Thursday, July 3, 2008

4. Systems Man

The American liberal is, more than anything else, a deeply religious person. His faith may be of a strictly secular nature, but it is a faith nonetheless. Like many fundamental faiths, liberalism is accepted without rational analysis, offers the promise of an eventual paradise, and is resistant to any facts contrary to its basic tenets.

American liberalism, at its basic core, is a religious reverence of the state. Once the people have surrendered enough of their power to the state, all social ills will be cured and a utopia will be achieved under the benevolent rule of those enlightened enough to share the liberal vision.
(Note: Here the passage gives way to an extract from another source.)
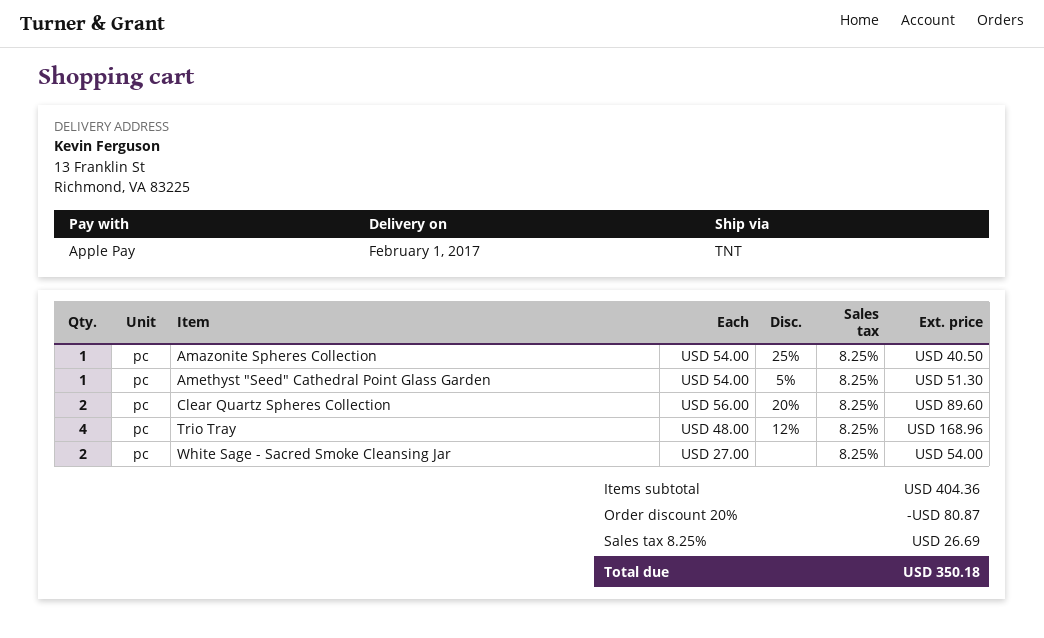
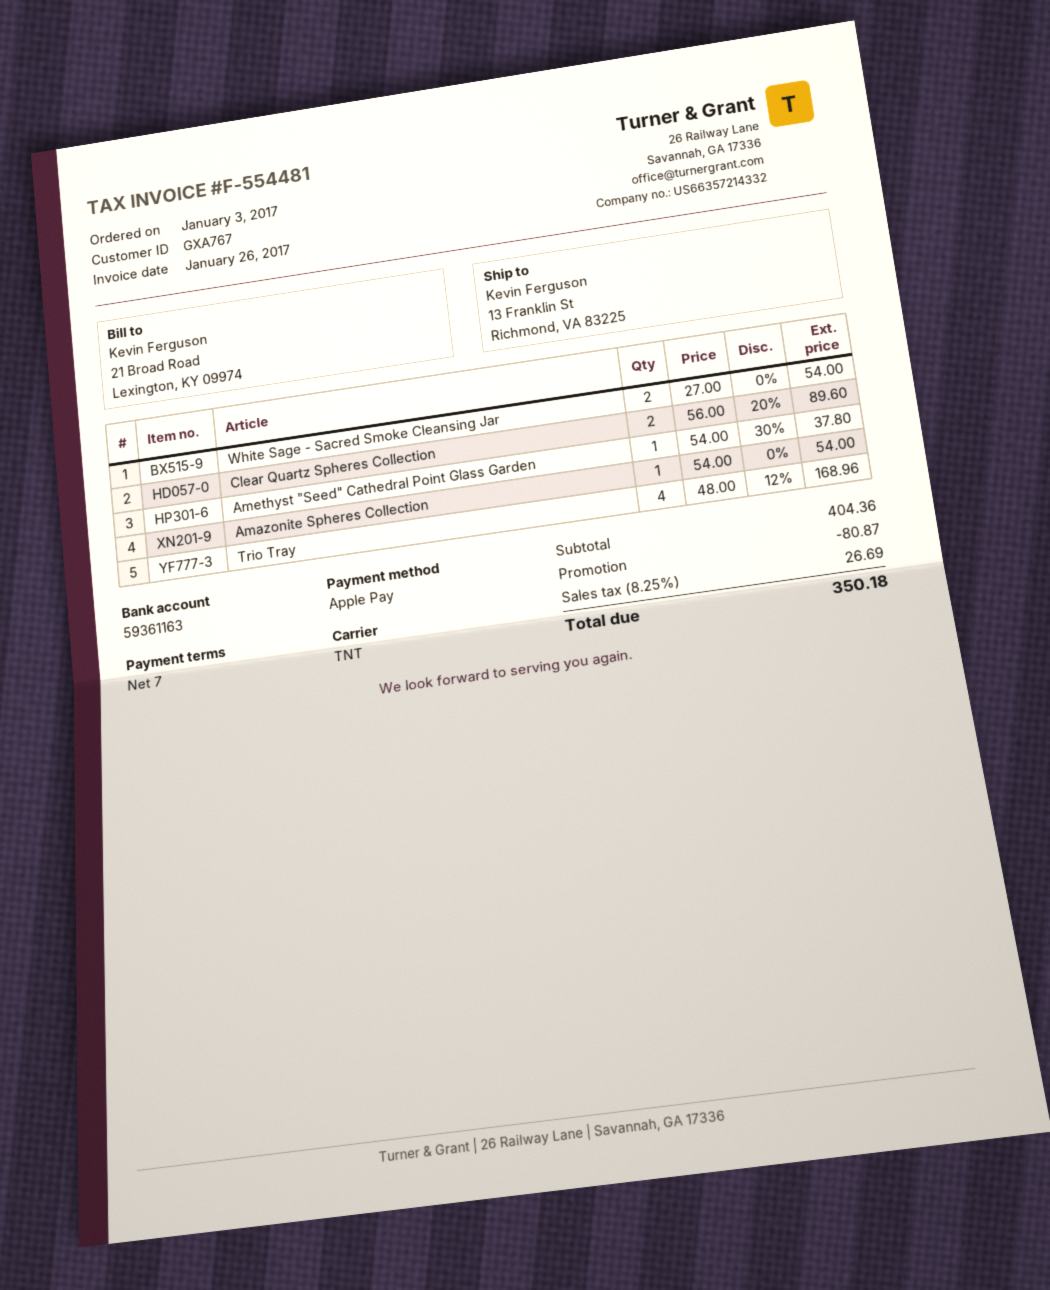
Amazonite Spheres Collection: 1 x 54.00 - 25% = 40.50 -> 1 x 54.00 = 54.00
Amethyst "Seed" Cathedral Point Glass Garden: 1 x 54.00 - 5% = 51.30 -> 1 x 54.00 - 30% = 37.80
The religion of the state is, for the liberal, a substitute for the fundamentalism that he so desperately needs to cope with life that intimidates him. He is essentially a “system person,” a man who needs to go through life knowing the ultimate answers to the challenges of daily living. A system, whether it is called communism, fascism, socialism, or just liberalism, provides the true believer with a certainty that cannot be found by rational analysis of an uncertain world.

The deification of systems began with the birth of modern philosophy when Rene Descartes pronounced that “I think, therefore I am.” The thinking mind became the creator of new worlds, future paradises, and final answers. Descartes became known as the “father of modern philosophy” and man found a god that could replace the dying one – man came to believe that his thinking mind could settle the wilderness of the uncertain universe with systems of ideas.

Prior to Descartes, man killed other men for the sake of gods that were spiritual in nature. His politics was even an extension of the will of these gods who selected the political leaders by divine appointment. Man was intellectually passive as the gods and their earthly agents decided when war was justified and when murder would become a duty. After Descartes, wars and persecution would become increasingly a service to be paid to the newfound deities – the systems that were the product of man’s thinking mind.

As kingdoms became states, royalty was replaced by systems people – people who had a divine right to rule others. While kings were selected by old gods, the systems man selected himself by his new god – his ego. See p. 189, Being and the End of History.

We think that we will be able to live happily, creatively, if we learn a method, a technique, a style, but creative happiness comes only when there is inward richness, it can never be attained through any system.